Her remix takes the song to its jittery, pitch-shifted logical endpoint. Riding the hyperpop wave with lyrics that could pass muster in a 100 gecs song — with gecs' Dylan Brady on hand to produce — Black recruits a number of pop’s disparate weirdos who’ve brushed against the mainstream since the song premiered. Come for the super catchy update, stay for one of the 3OH!3 guys recreating A Trip to the Moon.

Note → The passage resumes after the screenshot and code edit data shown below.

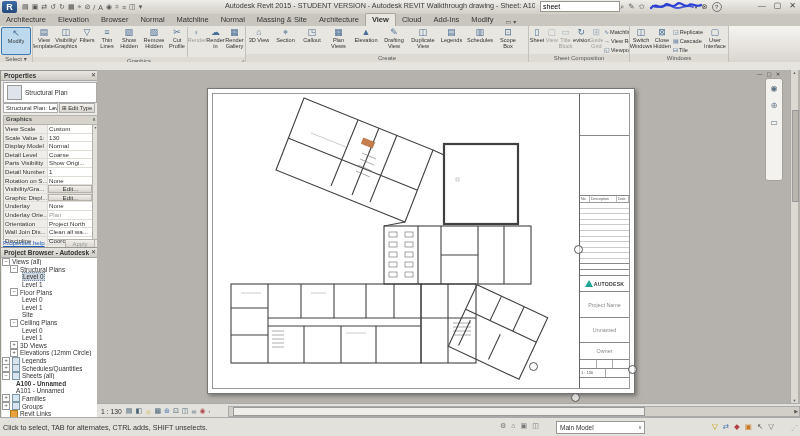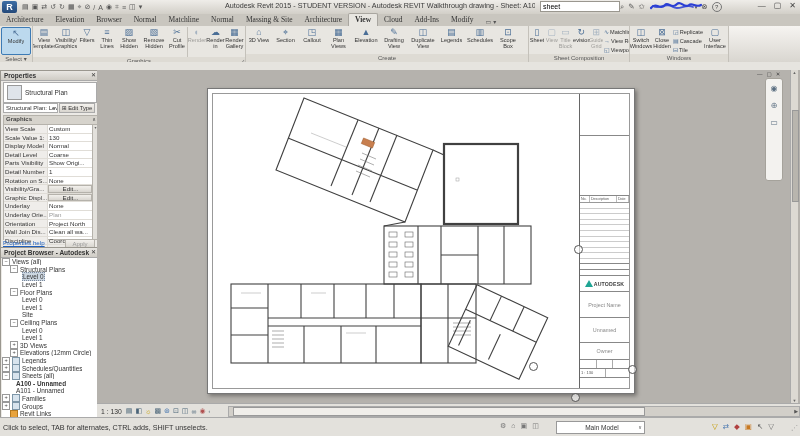--- a/index.html
+++ b/index.html
@@ -17,7 +17,7 @@
   .helpq{border:1px solid #777;border-radius:50%;width:8px;height:8px;line-height:8px;text-align:center;font-size:6px;}
   .winbtns{position:absolute;right:4px;top:1px;display:flex;gap:8px;font-size:8px;color:#444;}
   
-  .tabbar{left:0;top:14px;width:800px;height:12px;background:#c9c6bf;display:flex;align-items:flex-end;font-size:7.5px;font-family:Liberation Serif, serif;}
+  .tabbar{left:0;top:14px;width:800px;height:12px;background:#c9c6bf;display:flex;align-items:flex-end;font-size:7.5px;}
   .tab{padding:1px 6px 1px 6px;height:10px;line-height:10px;color:#333;white-space:nowrap;}
   .tab.active{background:#e8e6e1;border:1px solid #a9a6a0;border-bottom:none;border-radius:2px 2px 0 0;font-weight:bold;}
   .tabextras{margin-left:6px;font-size:6px;color:#555;display:flex;gap:2px;align-items:center;height:10px;}

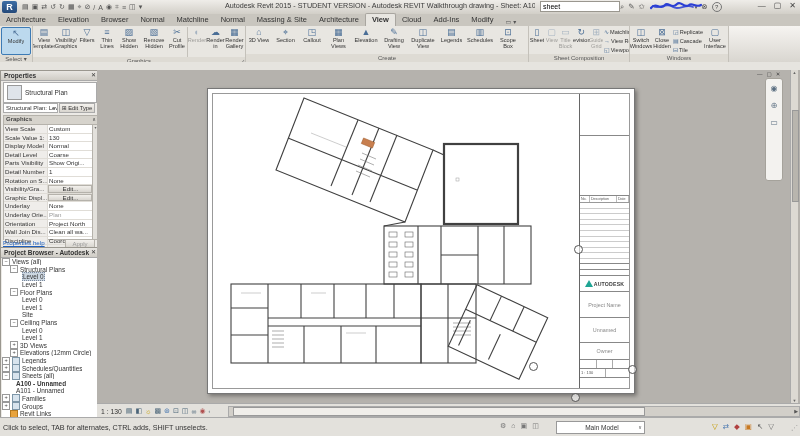--- a/index.html
+++ b/index.html
@@ -98,7 +98,7 @@
   .hscroll{position:relative;margin-left:14px;flex:1;height:9px;background:#d2cfc9;border:1px solid #aaa;}
   .hthumb{position:absolute;left:4px;top:0;width:72%;height:7px;background:#f0eeea;border:1px solid #999;}
   .harr{position:absolute;right:1px;top:1px;font-size:5px;color:#555;}
-  .statusbar{left:0;top:417px;width:800px;height:19px;background:#e3e1dc;border-top:1px solid #aaa;font-size:7.2px;text-align:center;}
+  .statusbar{left:0;top:417px;width:800px;height:19px;background:#e3e1dc;border-top:1px solid #aaa;font-size:7.2px;}
   .stmsg{position:absolute;left:3px;top:5px;color:#333;}
   .sticons{position:absolute;left:500px;top:4px;display:flex;gap:5px;font-size:7px;color:#777;}
   .mmsel{position:absolute;left:556px;top:3px;width:84px;height:11px;background:#fff;border:1px solid #999;font-size:6.5px;line-height:11px;padding-left:3px;}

Black’s always seemed like one of the more level-headed young stars to graduate from memedom into something healthier. In an interview with Bustle earlier this month, Black opened up about finding her true identity, after coming out as queer and making music that’s closer aligned to her taste than “Friday.” But the harsh vitriol Black faced after her breakout hit left its mark, and she tells Bustle about how nearly a decade of therapy helped her perspective shift. “I learned that the issue was not, ‘Oh, you did this really bad thing.’ It was all of the conclusions that I [came to about] that experience. Like, 'I’m not talented, I’m ugly, I’m a mess-up, I’m stupid,’” she said of the post-“Friday” life.

Now, with a vibrant new remix and slate of other singles she’s proud of, you can’t help but think she’s carved out a lane all her own, and emerged from young viral stardom in a far stronger place than she began.